US package delivery giant FedEx, European car factories, Spanish telecoms giant Telefonica, Britain’s health service and Germany’s Deutsche Bahn rail network were among those hit.


Europol Executive Director Rob Wainwright said the situation could worsen on Monday as workers return to their offices after the weekend and log on. “We’ve never seen anything like this,” the head of the European Union’s policing agency told Britain’s ITV television, calling its reach “unprecedented”.


“The latest count is over 200,000 victims in at least 150 countries.


Many of those victims will be businesses, including large corporations. “We’re in the face of an escalating threat.


“I’m worried about how the numbers will continue to grow when people go to work and turn on their machines on Monday.”

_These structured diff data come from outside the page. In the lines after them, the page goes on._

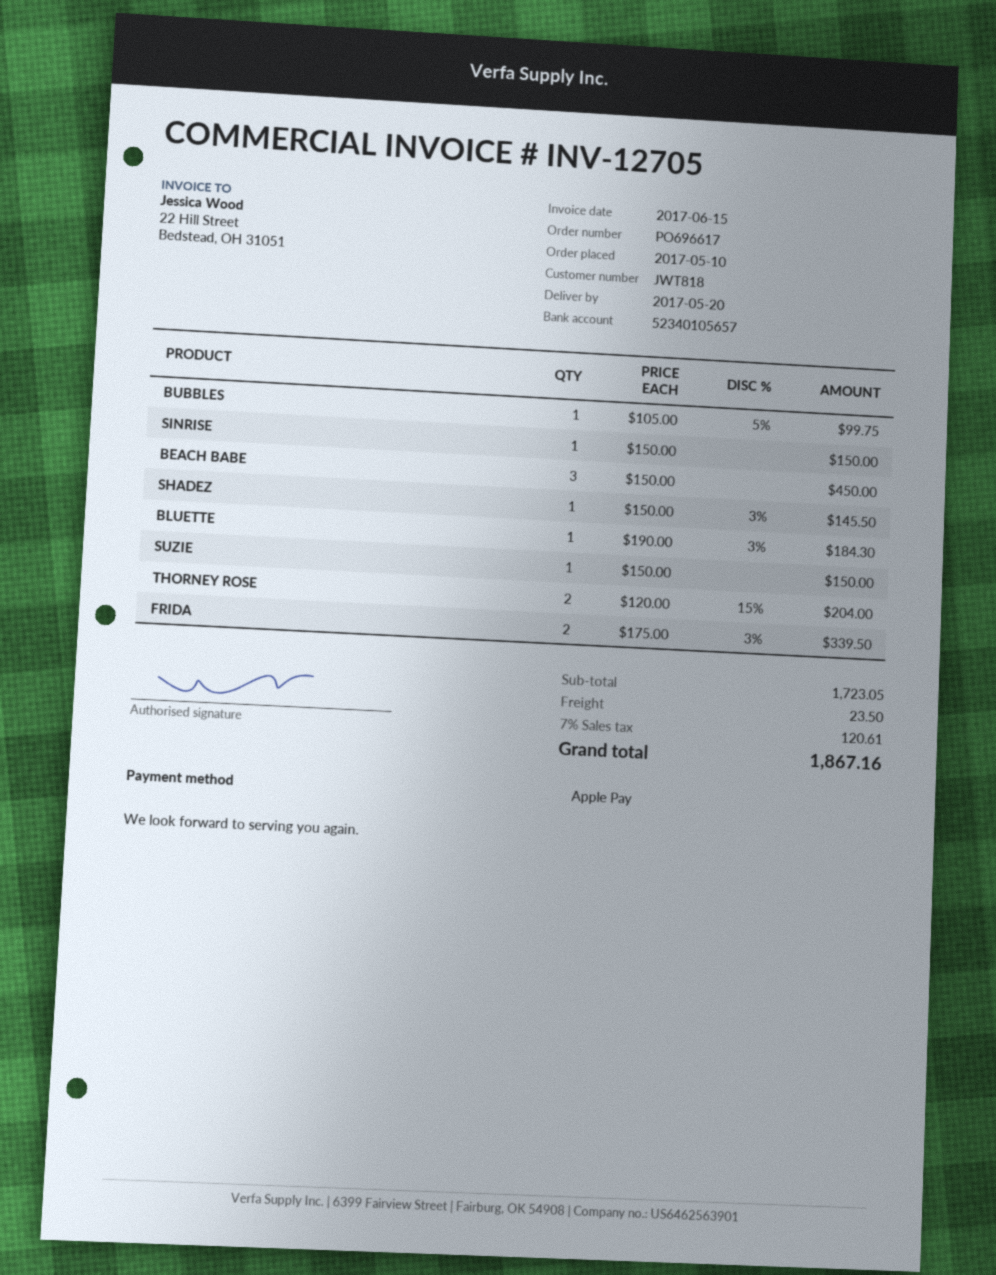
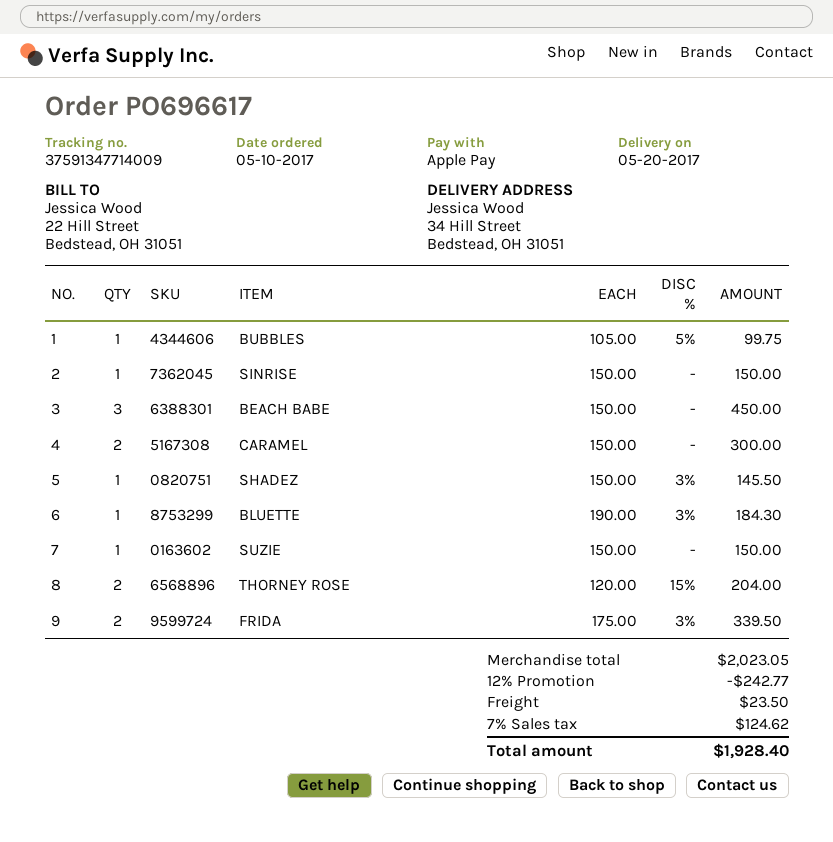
CARAMEL: none -> 2 x 150.00 = 300.00
subtotal: 1723.05 -> 2023.05
discount: none -> 12% = 242.77
tax: 7% = 120.61 -> 7% = 124.62
total: 1867.16 -> 1928.40

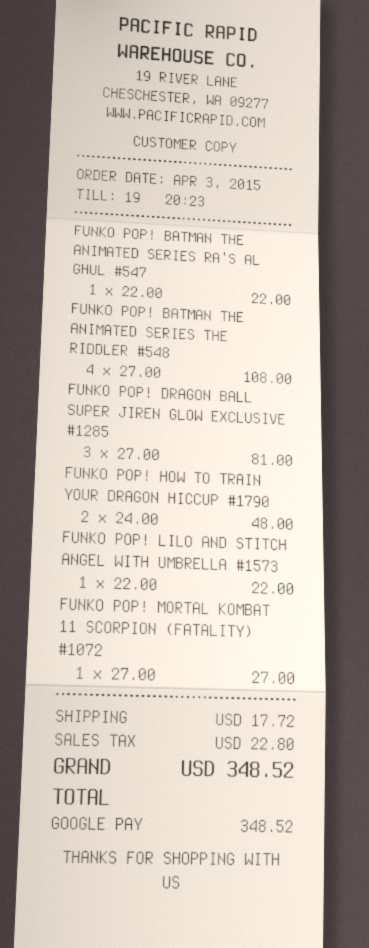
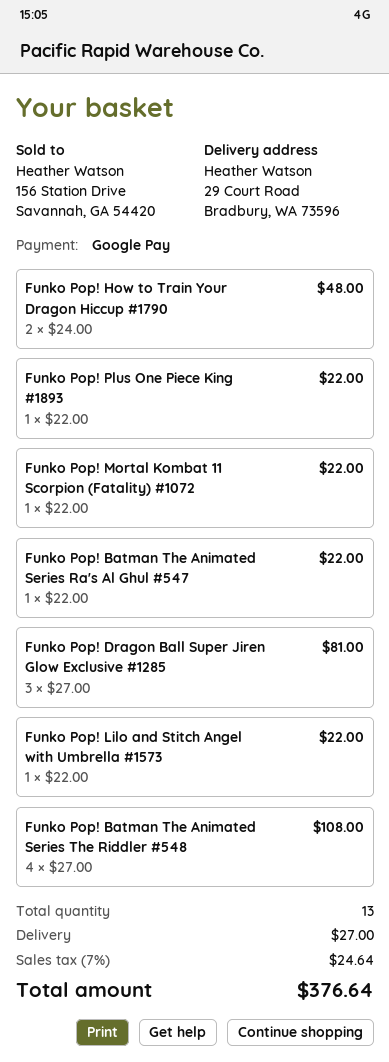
FUNKO POP! MORTAL KOMBAT 11 SCORPION (FATALITY) #1072: 1 x 27.00 = 27.00 -> 1 x 22.00 = 22.00
Funko Pop! Plus One Piece King #1893: none -> 1 x 22.00 = 22.00
shipping: 17.72 -> 27.00
tax: 22.80 -> 24.64
total: 348.52 -> 376.64

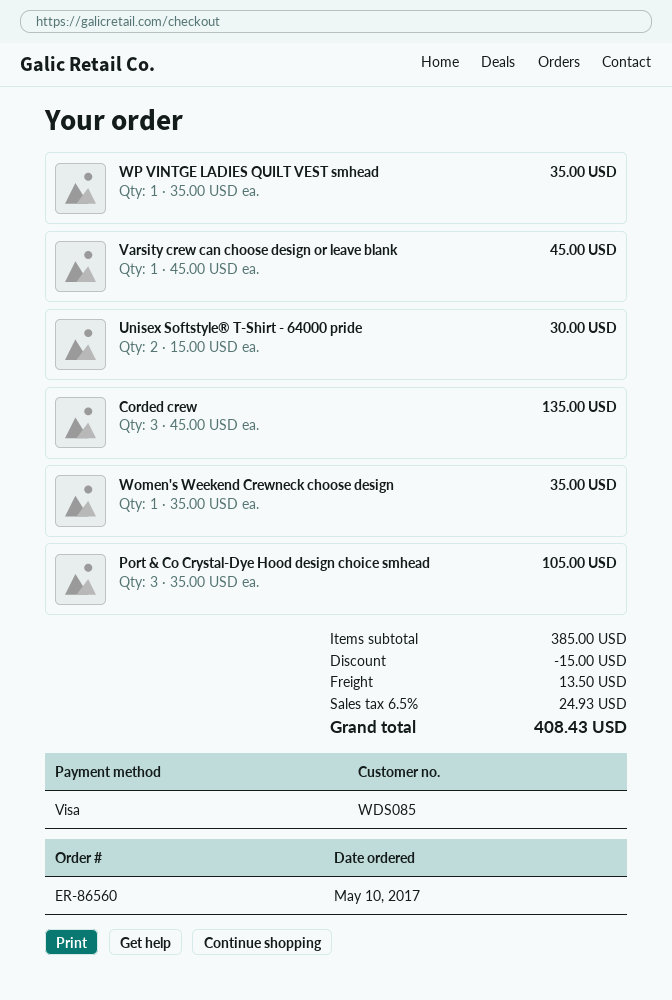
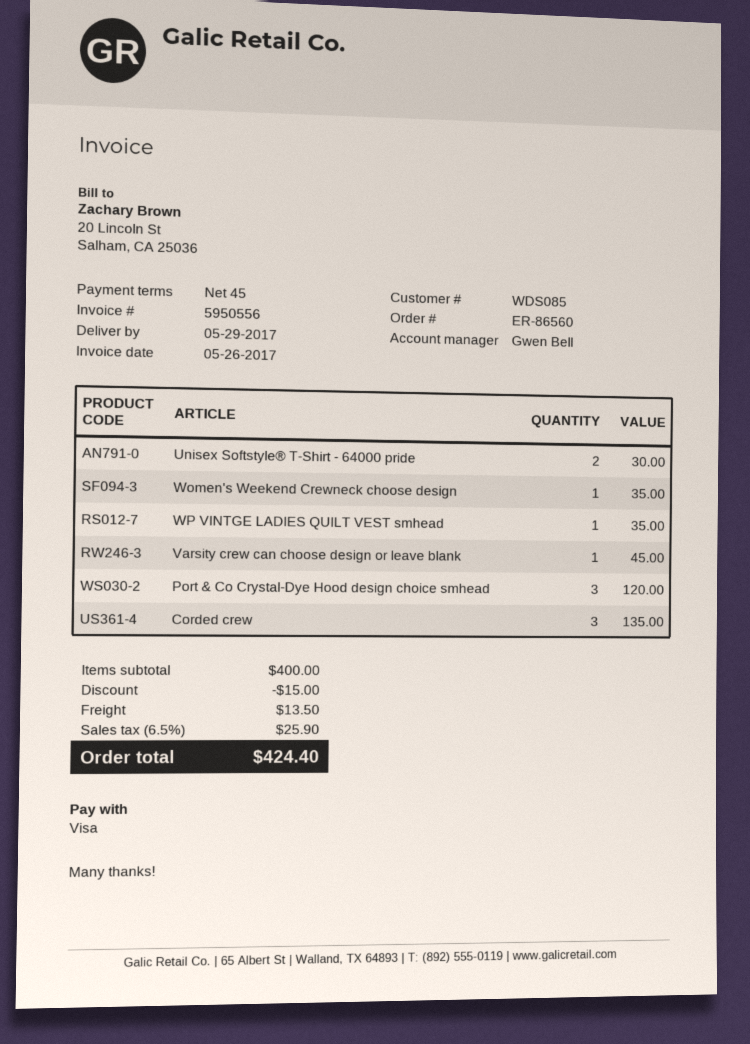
Port & Co Crystal-Dye Hood design choice smhead: 3 for 105.00 -> 3 for 120.00
subtotal: 385.00 -> 400.00
tax: 6.5% = 24.93 -> 6.5% = 25.90
total: 408.43 -> 424.40

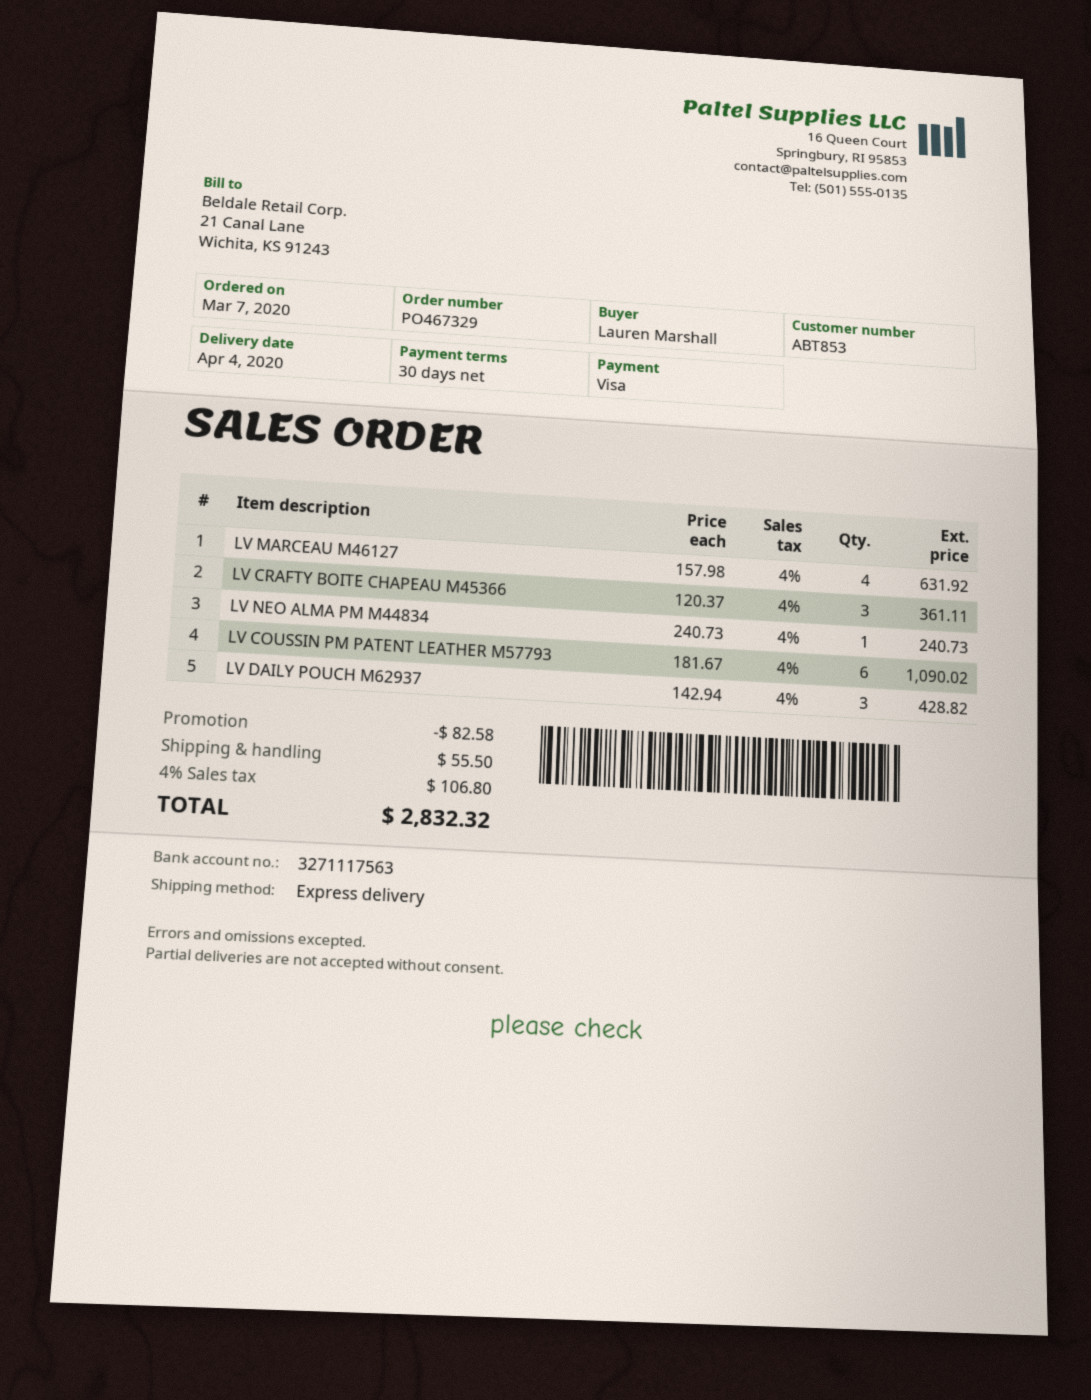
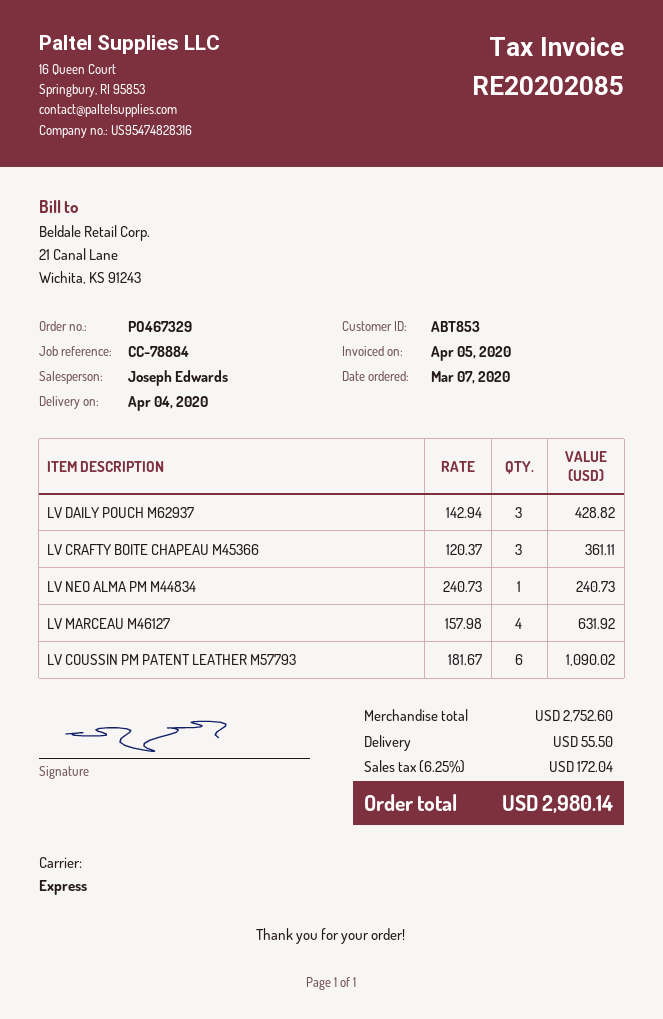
discount: 82.58 -> none
tax: 4% = 106.80 -> 6.25% = 172.04
total: 2832.32 -> 2980.14

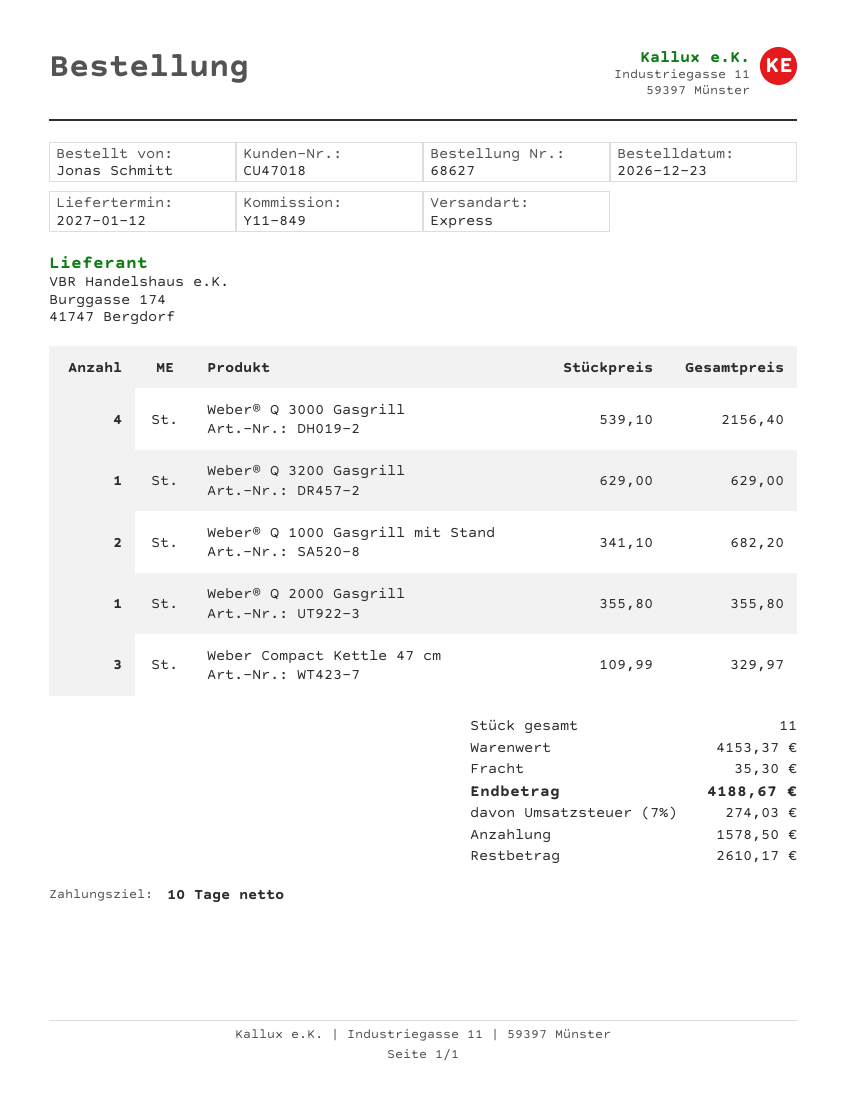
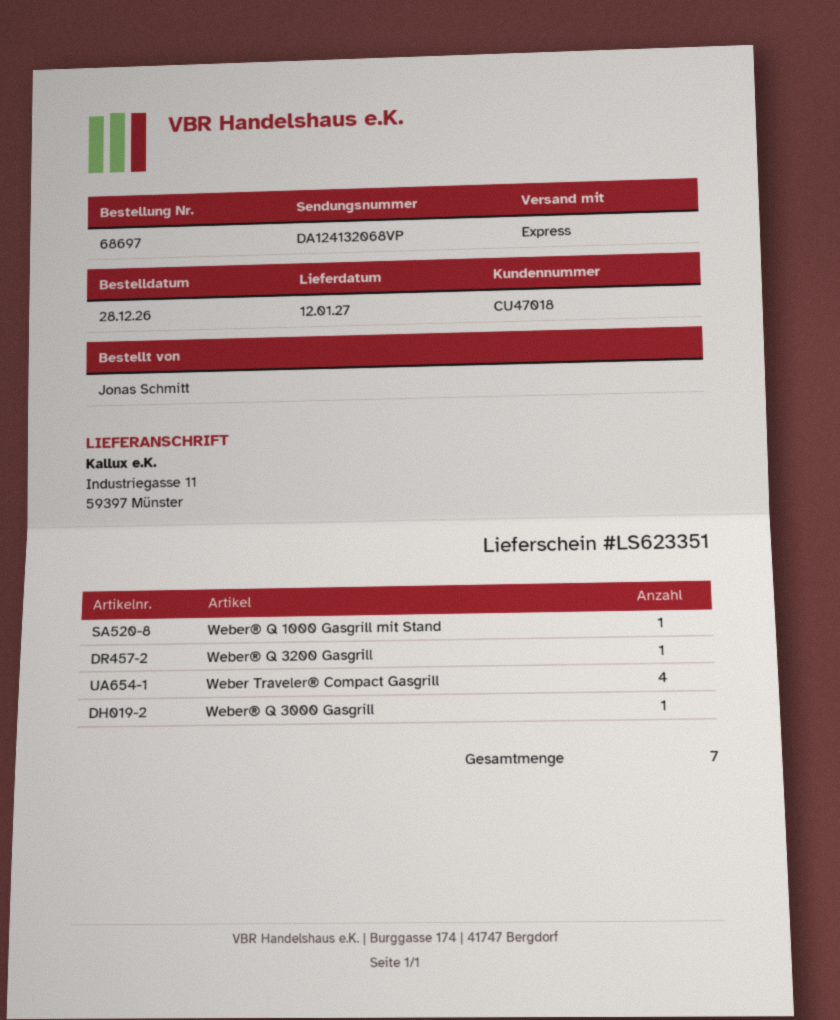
order number: 68627 -> 68697
order date: 2026-12-23 -> 2026-12-28
Weber® Q 3000 Gasgrill: 4 -> 1
Weber® Q 1000 Gasgrill mit Stand: 2 -> 1
Weber® Q 2000 Gasgrill: 1 -> none
Weber Compact Kettle 47 cm: 3 -> none
Weber Traveler® Compact Gasgrill: none -> 4
total quantity: 11 -> 7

The 5,500-strong Renault factory in Douai, northern France, one of the most important car plants in the country, will not open on Monday due to the attack, sources said.


Images appear on victims’ screens demanding payment of $300 in the virtual currency Bitcoin, saying: “Ooops, your files have been encrypted!”


Payment is demanded within three days or the price is doubled, and if none is received within seven days the locked files will be deleted, according to the screen message.


Bitcoin, the world’s most-used virtual currency, allows for anonymous transactions, which happen via heavily encrypted codes.


Experts and governments alike warn against ceding to the demands and Wainwright said few victims so far have been paying up.


US software firm Symantec said that part-way through Saturday, transactions totalling $28,600 had taken place through the five Bitcoin addresses used by the ransomware.


“Paying the ransom does not guarantee the encrypted files will be released,” the US Department of Homeland Security’s computer emergency response team said.


“It only guarantees that the malicious actors receive the victim’s money, and in some cases, their banking information.”


The culprits used a digital code believed to have been developed by the US National Security Agency — and subsequently leaked as part of a document dump, according to researchers at the Moscow-based computer security firm Kaspersky Lab.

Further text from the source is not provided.